===== PROVIDED MATERIAL
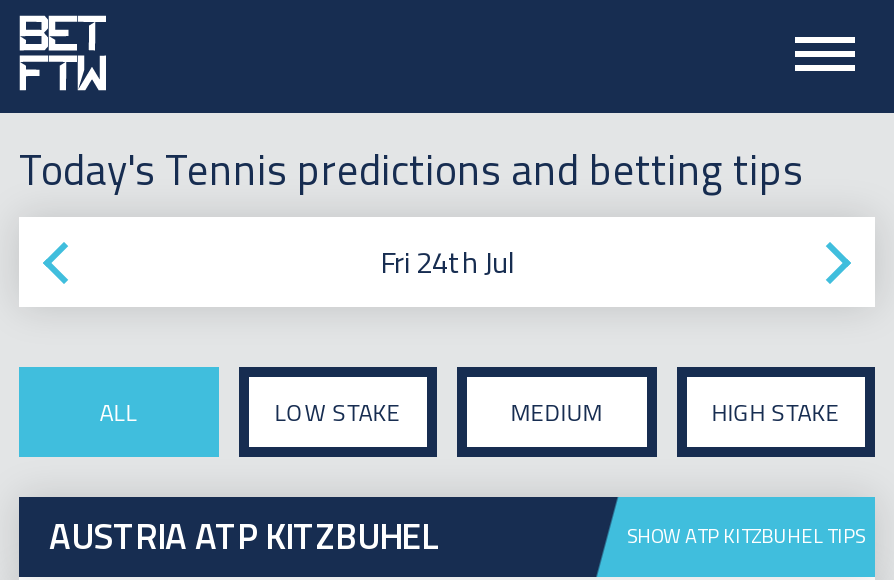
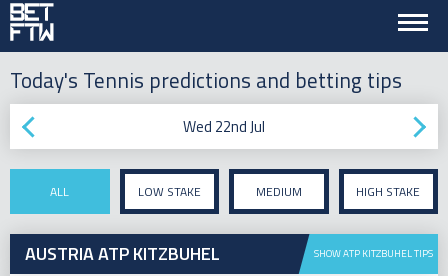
- Fri 24th Jul
+ Wed 22nd Jul
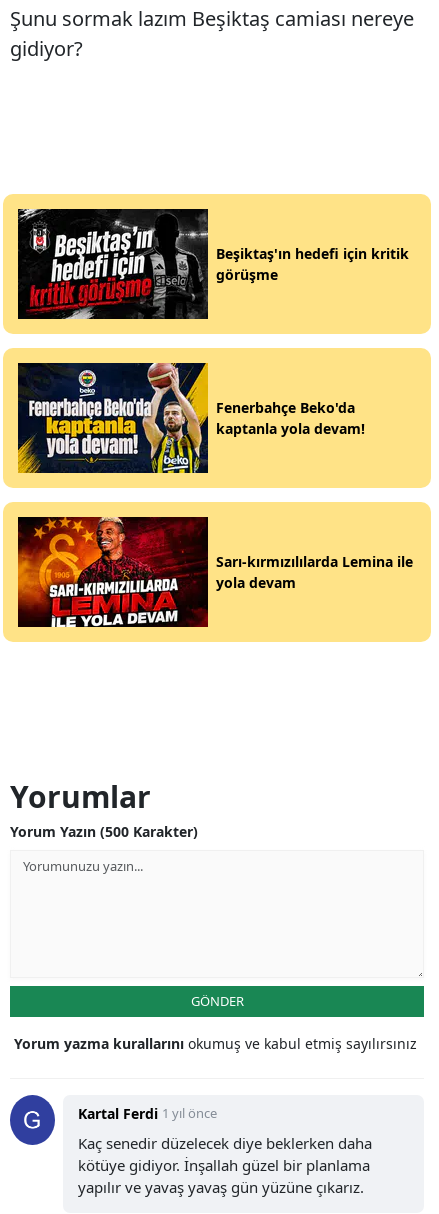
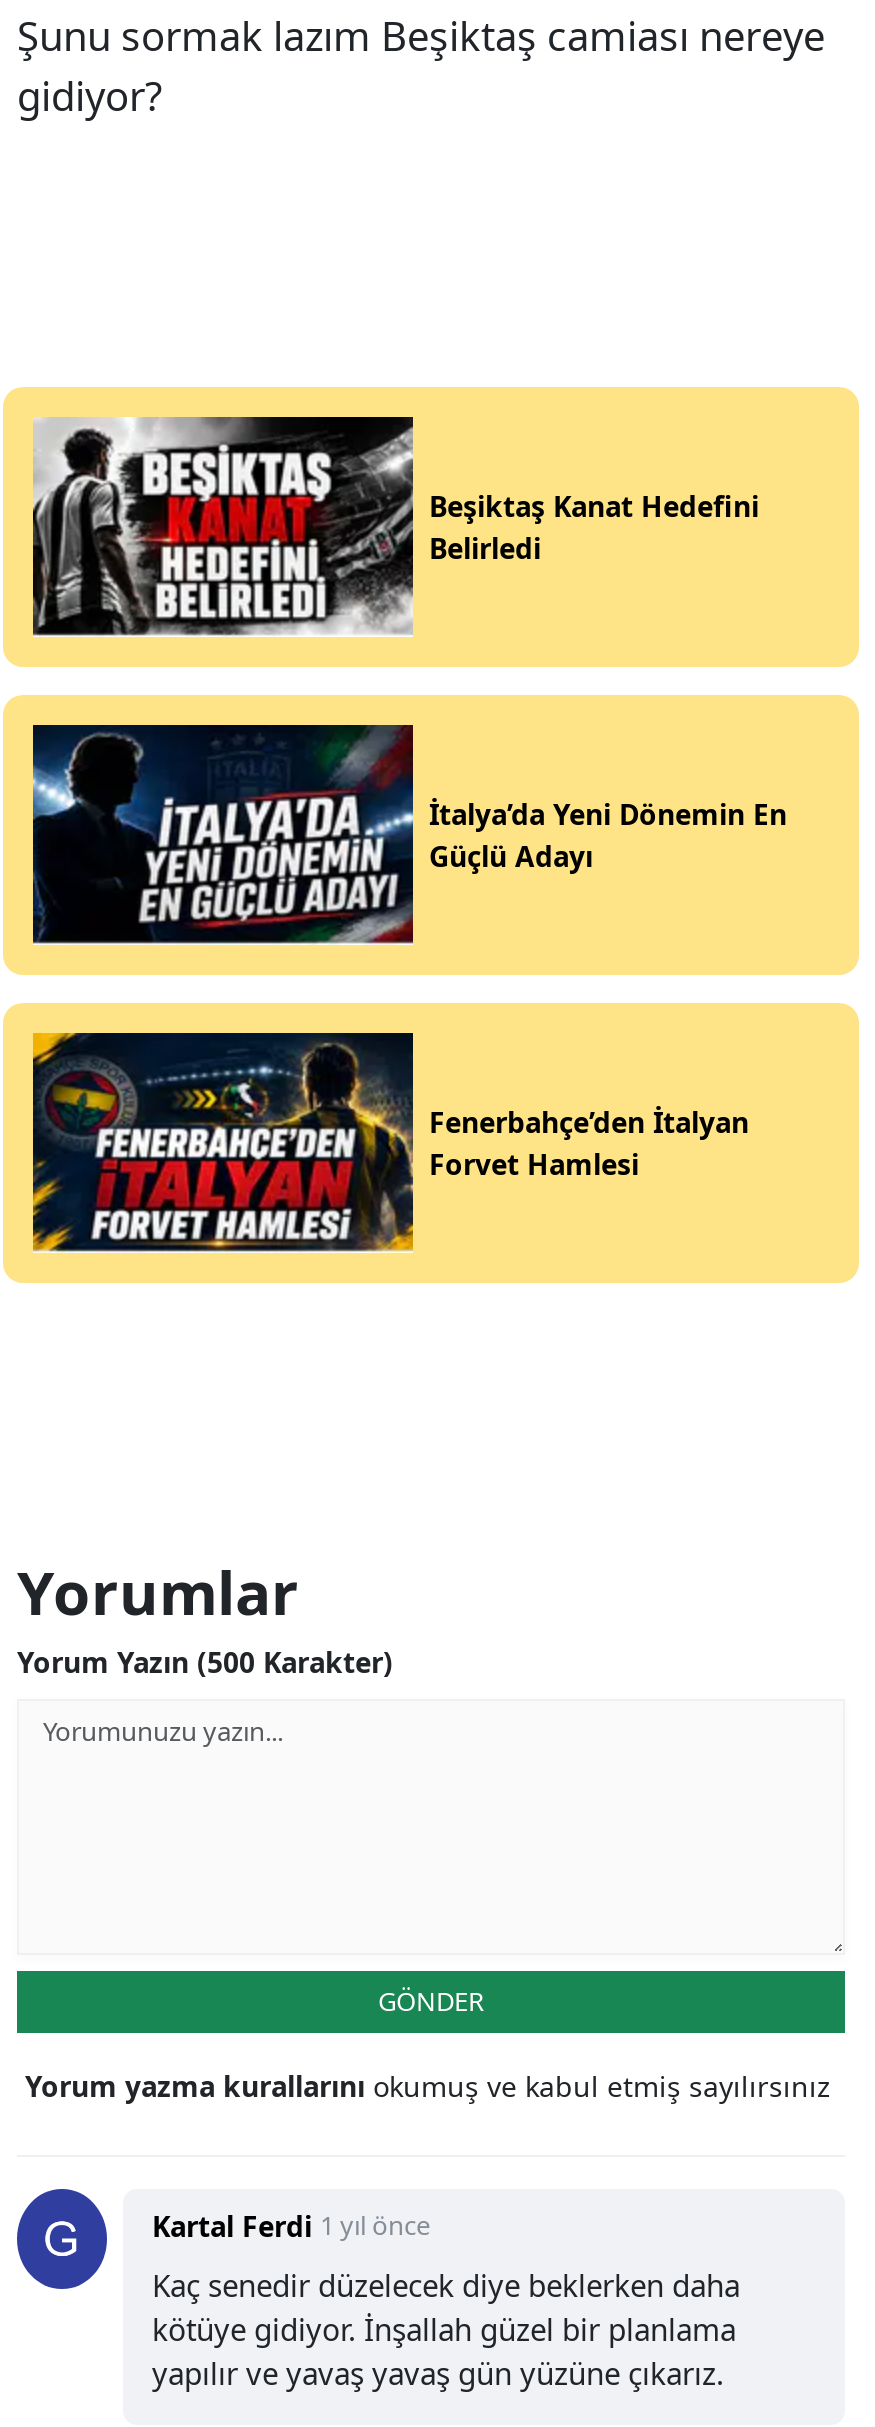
- [image]
- Beşiktaş'ın hedefi için kritik
- görüşme
+ [image]
+ Beşiktaş Kanat Hedefini
+ Belirledi

- [image]
- Fenerbahçe Beko'da
- kaptanla yola devam!
+ [image]
+ İtalya’da Yeni Dönemin En
+ Güçlü Adayı

- [image]
- Sarı-kırmızılılarda Lemina ile
- yola devam
+ [image]
+ Fenerbahçe’den İtalyan
+ Forvet Hamlesi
==========
> [WHAT IS NEEDED] Repeat every line above precisely; pictures do not belong in the copy.

> [ANSWER SECTION]
- Fri 24th Jul
+ Wed 22nd Jul
- [image]
- Beşiktaş'ın hedefi için kritik
- görüşme
+ [image]
+ Beşiktaş Kanat Hedefini
+ Belirledi

- [image]
- Fenerbahçe Beko'da
- kaptanla yola devam!
+ [image]
+ İtalya’da Yeni Dönemin En
+ Güçlü Adayı

- [image]
- Sarı-kırmızılılarda Lemina ile
- yola devam
+ [image]
+ Fenerbahçe’den İtalyan
+ Forvet Hamlesi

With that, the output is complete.